T hough NASA is meal-planning Mars trips and investigating deep-space food solutions, it's understandably less focused on providing a Mars-bound crew with great food than it is with, well, getting them there in the first place. Its ever-slimming budget will soon be going to actually building the rockets, landers, and technology that will bring humans to the Red Planet. And even the future of the International Space Station -- where critical food and crop research is done -- is uncertain beyond 2024, when NASA plans to quit funding it and fully dedicate its resources to its Journey to Mars. Mostly made up of proving ground missions (orbiting the moon and an attempt to redirect an asteroid, among others), this project is meant to test the viability of a longer-duration mission while still remaining in relative proximity to Earth, where a crew could more easily be rescued should equipment or other issues arise. However, the defunding of the ISS may ultimately not lead to the demise of the quest for decent food in space: The government is banking on the commercial sector stepping in to finance the ISS going forward, and companies like Space X and Blue Origin will exploit the existing infrastructure to test their various vehicles and projects.
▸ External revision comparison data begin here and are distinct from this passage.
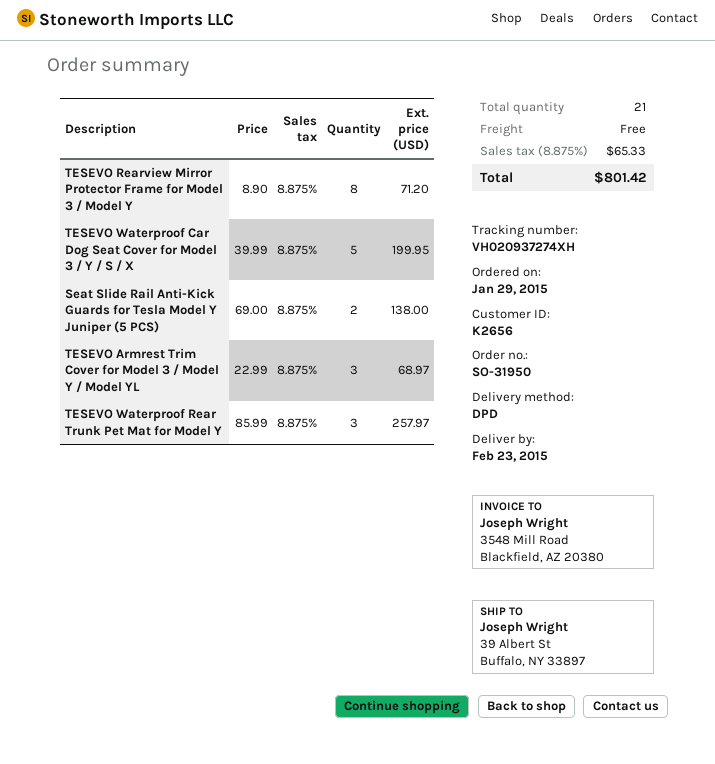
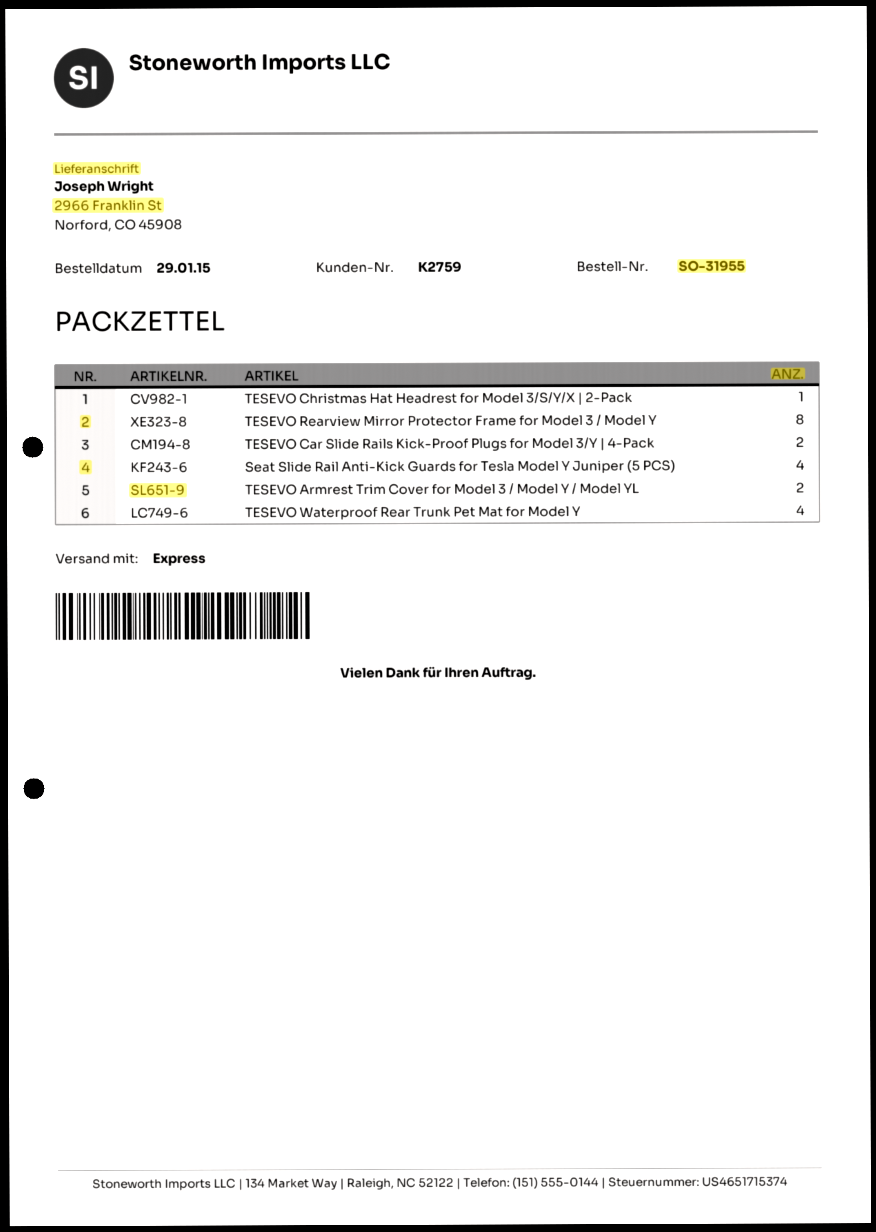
order number: SO-31950 -> SO-31955
customer number: K2656 -> K2759
shipping method: DPD -> express
ship to: 39 Albert St, Buffalo, NY 33897 -> 2966 Franklin St, Norford, CO 45908
TESEVO Waterproof Car Dog Seat Cover for Model 3 / Y / S / X: 5 -> none
Seat Slide Rail Anti-Kick Guards for Tesla Model Y Juniper (5 PCS): 2 -> 4
TESEVO Armrest Trim Cover for Model 3 / Model Y / Model YL: 3 -> 2
TESEVO Waterproof Rear Trunk Pet Mat for Model Y: 3 -> 4
TESEVO Christmas Hat Headrest for Model 3/S/Y/X | 2-Pack: none -> 1
TESEVO Car Slide Rails Kick-Proof Plugs for Model 3/Y | 4-Pack: none -> 2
The hope is that once a handful of companies realize the value in being futurist pioneers, the opportunity will attract others -- including food and drink brands -- to develop better-tasting food that's equipped for space travel, thus pouring money into game-changing research. This proposal is looking more and more promising in light of the recent news that Jeff Bezos will be investing $1 billion into Blue Origin every year with the ultimate goal of making spaceflight inexpensive enough to unleash a new age of entrepreneurship outside Earths atmosphere.
The agency thats been set up to facilitate the ISS transition -- the Center for the Advancement of Science in Space (CASIS) -- has already provided station access for a wide variety of academic and commercial research (think medical trials and hardware tests for the tech industry), and has signaled that it's interested in getting food and drink brands on board, too. In fact, it's recently partnered with Budweiser, which announced an ambitious plan to be the first beer on Mars during this year's SXSW. Its not the first commercial food or drink brand thats teamed up with a space organization to get its product up there (for instance, astronauts tested a Coca-Cola Space Can on the Space Shuttle Challenger in 1985, and Heinz products have long been a part of the standard condiment kit stocked by the ISS), but Budweisers seemingly unconventional partnership marks a first for a major food or drink brand in that the intent is to better understand how its product can be made in space.
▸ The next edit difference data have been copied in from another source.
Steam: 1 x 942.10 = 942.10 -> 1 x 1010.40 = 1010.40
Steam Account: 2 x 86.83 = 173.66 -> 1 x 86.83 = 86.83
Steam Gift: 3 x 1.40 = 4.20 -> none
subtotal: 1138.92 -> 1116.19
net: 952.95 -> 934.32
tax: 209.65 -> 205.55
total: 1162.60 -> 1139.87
Obviously, brewing beer on Mars isnt a high priority in the scheme of things, but the project embodies the opportunities and challenges involved in figuring out how we can integrate the creature comforts that astronaut Anderson considers supremely important on future missions. For one, its a major consumer brand -- one with an annual revenue of $15 billion -- indicating to other major consumer brands that investing in space food and drink research is worthwhile, despite Martian colonization seeming an intangible feat to most of us at this moment. As Val Toothman, Budweisers VP of Marketing Innovation put it: "When we colonize Mars as a human race, we know that people arent just going to be living the bare-bones existence. Theyll want to be able to come home, watch TV, and drink an ice-cold Bud at the end of the day.
Its also entirely plausible that Budweiser's in-space testing -- or any other big brand that partners with CASIS going forward -- leads to improvement of the product down here on Earth. Coca-Cola figured out how to better its consumer packaging by testing a special system for dispensing carbonated beverages in space. If sending the specific barley malt and yeast used in Budweisers recipe into space -- an experiment that's actively being planned -- helps the company develop more hearty or disease-resistant strains of the stuff to grow here, that would likely set off a trend where the Krafts, Campbells, and General Mills of the world start seeing concrete value in testing their products there, and, way down the line, developing space versions of their most popular items to be enjoyed by astronauts and interplanetary tourists alike.
Ensuring a food item or beverage tastes the same in space as it does on Earth actually poses quite a challenge because the body encounters something known as a fluid shift once it leaves the atmosphere and enters microgravity. This not only affects how ones blood flows and causes things like face puffiness, it also messes with sinuses and changes how and what a person can taste. That can mean heightening flavors so they pop as they would on Earth. As Anderson explained, Sometimes astronauts like to have very spicy food, like shrimp cocktail in red sauce. Or they add Tabasco or spicy things like horseradish to their food to make them more presentable to their palate.
This means brands are tasked with figuring out how to make a Bud taste like a Bud or Campbells Tomato Soup taste like Campbells Tomato Soup, and not a diluted or entirely different version.
These may seem like trivial issues to be considering when we're still in a place where public perception of colonizing a new planet seems outlandish, but why not start now when it's a bridge we'll have to cross eventually? These potential partnerships with the ISS will usher in the next phase in the long slog to get humans on Mars. As Jeff Bezos, Elon Musk, our own government (the current White House aside), and many other thought leaders of futurism agree, were at the dawn of a new era, where the hot new entrepreneurial trend will be conducting the R&D for the technology necessary to make those jam-packed space cruises -- filled with men, women, and children sent to colonize our next planet -- feel like home.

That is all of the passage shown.